Learn the top-9 standards and practices that a modern science and engineering company should adopt to go fast with quality in a sustainable manner (by keeping down technical debt to a manageable level) and ideas on how to get there.
Abstract
Despite the critical importance of sustainable software development, there remains a significant lack of awareness among software developers and managers on the importance of practices and standards on the quality of software products. This article explores the role of coding standards, practices, and guidelines in mitigating technical debt and enhancing software sustainability. We have seen significant reduction in debt with the adoption of these standards, which leads to substantial cost savings and increased efficiency in software development.
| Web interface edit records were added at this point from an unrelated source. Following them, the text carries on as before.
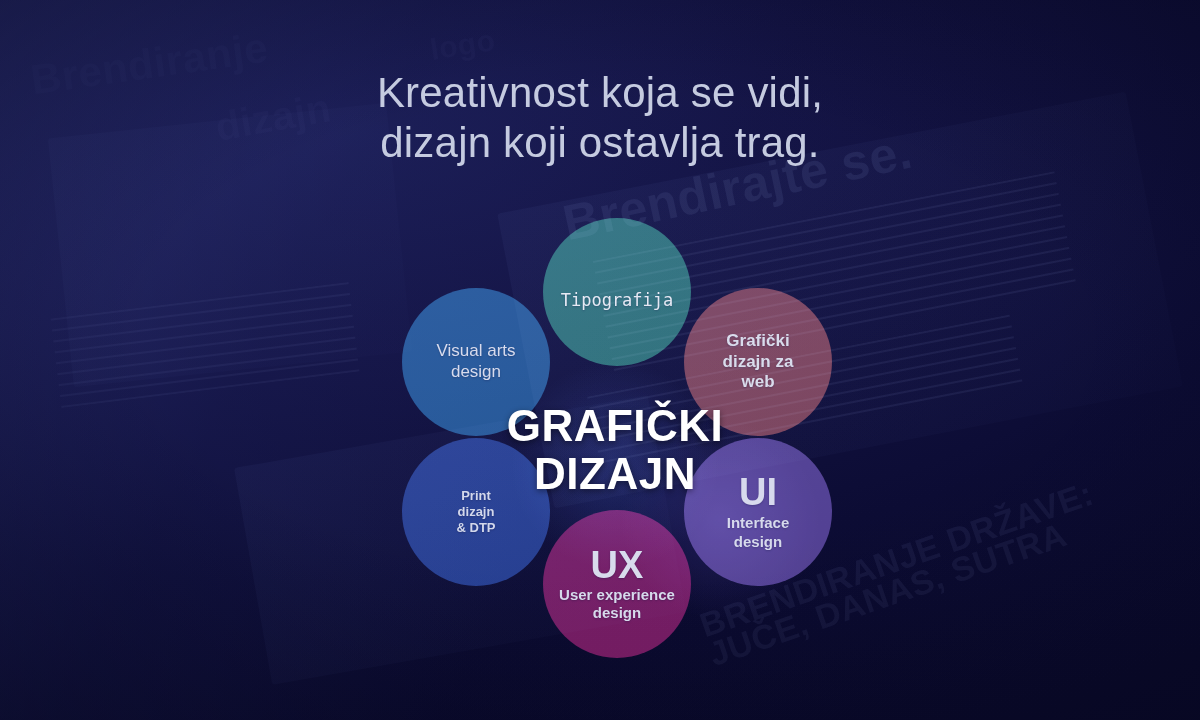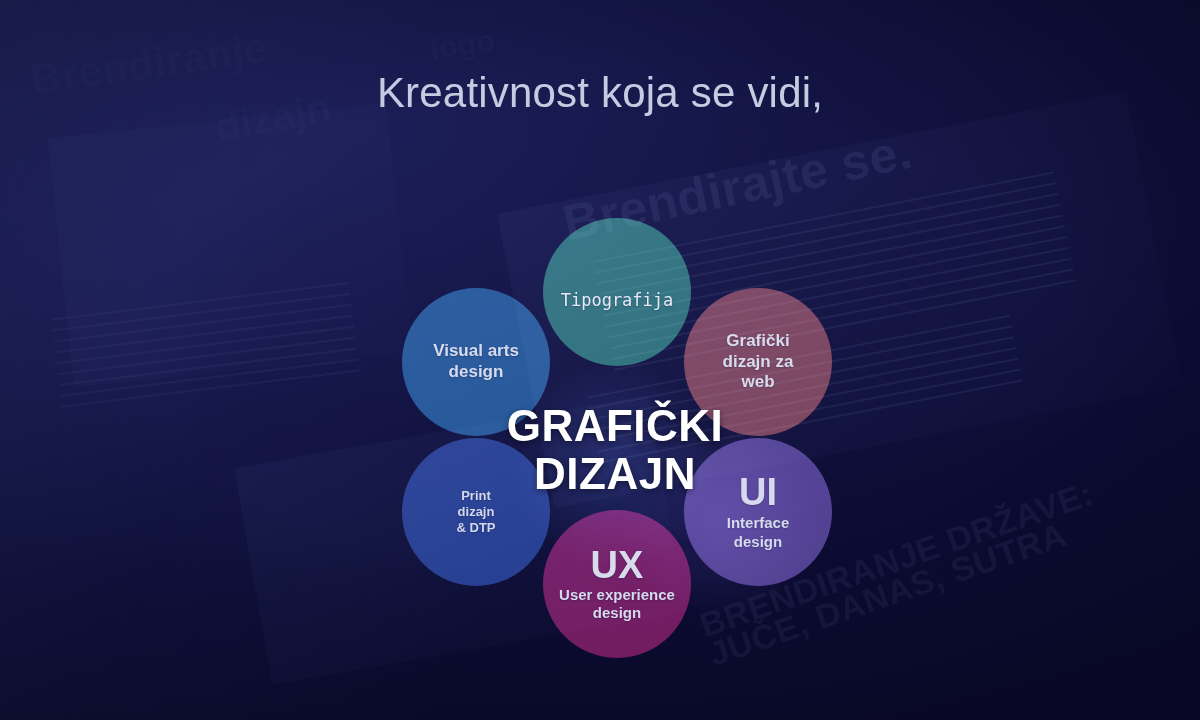--- a/index.html
+++ b/index.html
@@ -216,6 +216,7 @@
 
   <div class="headline">
     <span class="l">Kreativnost koja se vidi,</span>
+    <span class="l">dizajn koji ostavlja trag.</span>
   </div>
 
   <div class="cluster">

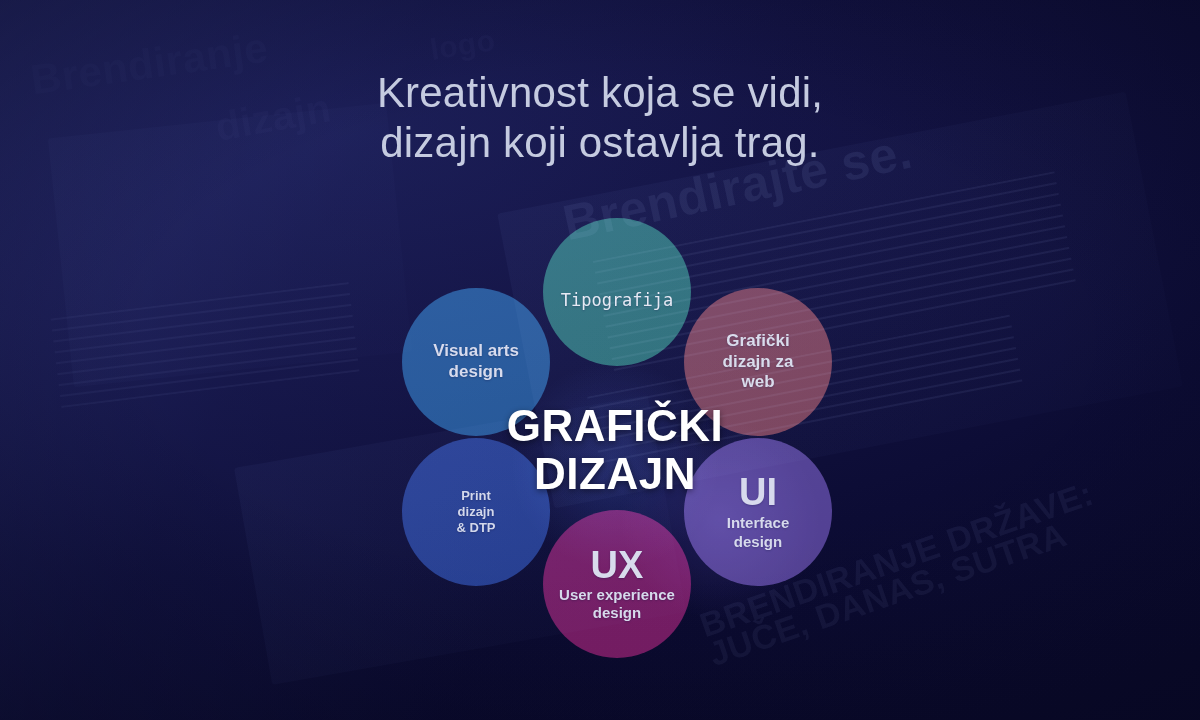--- a/index.html
+++ b/index.html
@@ -160,7 +160,7 @@
     left: 12px; top: 78px; width: 148px; height: 148px;
     background: rgba(26,84,130,0.92);
   }
-  .b-visual .lbl { font-size: 17px; font-weight: 700; color: #d4d8e6; }
+  .b-visual .lbl { font-size: 17px; font-weight: 400; color: #d4d8e6; }
 
   
   .lens {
Our aim is for this article to serve as a catalyst for organizations to recognize the considerable gaps in current software development project management and development practices and to provide a roadmap for assessing and improving the sustainability of their software projects. Imagine if technical debt could be be reduced from 50% to 10%. At one organization, we estimate that this change could lead to $100M in annual savings. This article is based on a presentation delivered at the 2024 Sustainable Scientific Software Conference (S3C), which was part of the National Labs Information Technology (NLIT) Summit held in Seattle, Washington.
Introduction
In the realm of software engineering, the development of sustainable software is often overlooked or misunderstood. Many development teams face technical debt that exceeds 50% of their budget, and worse, they may not be aware of the magnitude of their technical debt. In addition, many software developers are not taught practices that help create more sustainable software. Managers of software development projects sometimes are not sure how to measure their success. Hopefully, this article can help by highlighting the importance of developing and adhering to coding standards, practices, and guidelines to create sustainable software. (We'll also provide a definition of sustainable software below.) We hope to demonstrate various ideas through a fictional story of an onboarding experience at Fake Science and Engineering Company (FSEC), where you have been hired to work on a scientific software project.
Fake Science and Engineering Company (FSEC)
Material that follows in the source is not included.